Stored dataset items
- - - - - - -
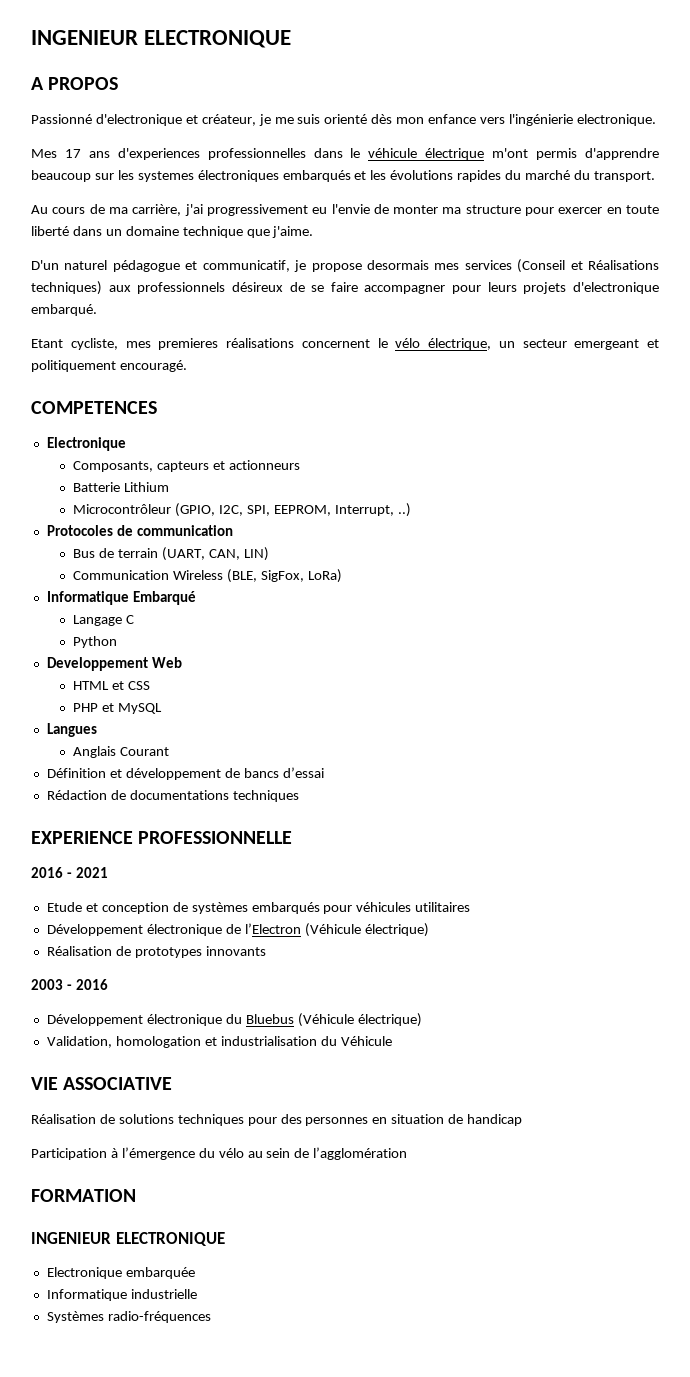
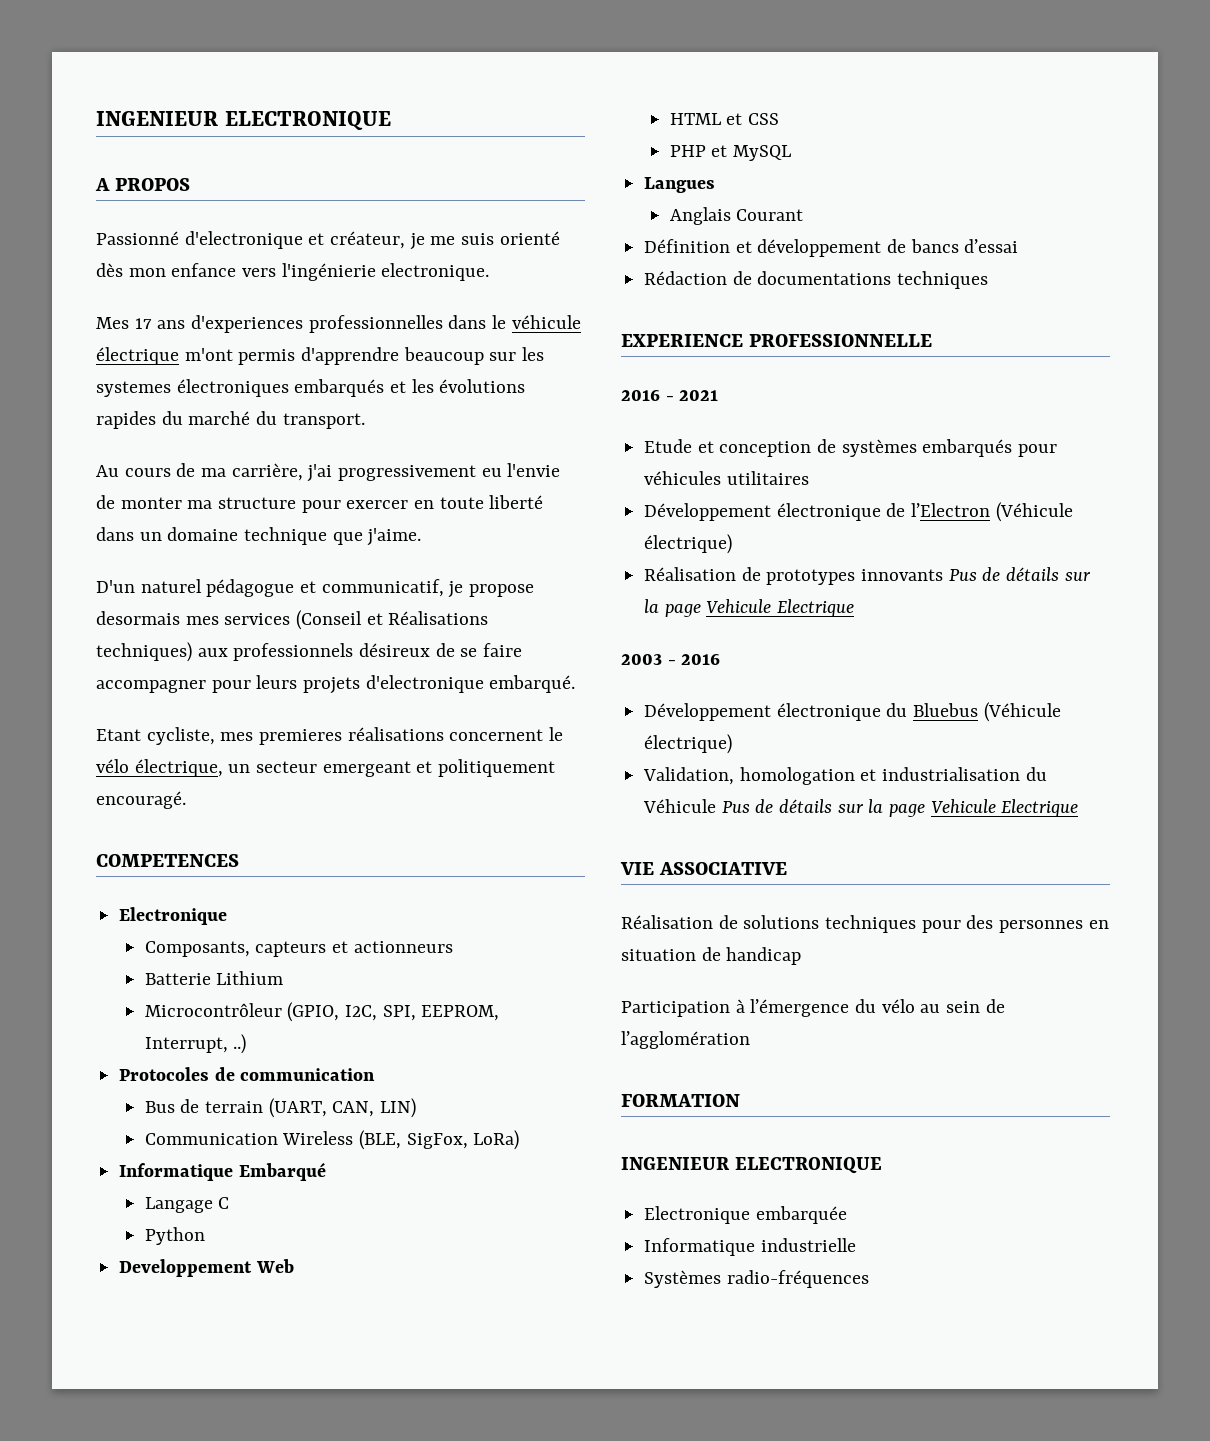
(266, 951) none -> [948,567,1091,581] [644,599,855,617] Pus de détails sur la page Vehicule Electrique
(392, 1041) none -> [721,799,1079,817] Pus de détails sur la page Vehicule Electrique

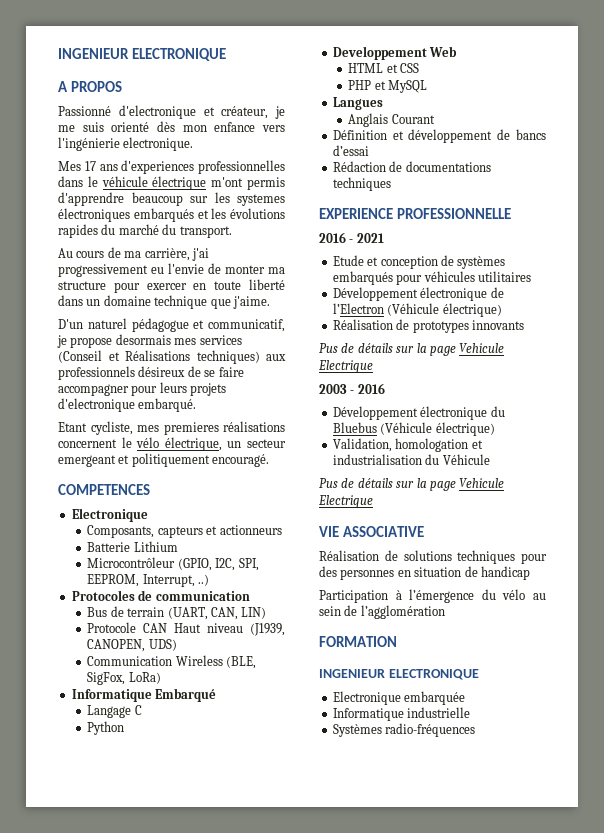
(416, 1108) none -> [87,622,285,636] [87,639,177,652] // Protocole CAN Haut niveau (J1939, CANOPEN, UDS)
(944, 575) none -> (524, 325) //
(717, 806) none -> (490, 459) //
- - - - - - -
- **Assignment**
All that is wanted is the lines from the one containing "(416, 1108) none" through the last line of the records, restated word for word.

- **Solution**
(416, 1108) none -> [87,622,285,636] [87,639,177,652] // Protocole CAN Haut niveau (J1939, CANOPEN, UDS)
(944, 575) none -> (524, 325) //
(717, 806) none -> (490, 459) //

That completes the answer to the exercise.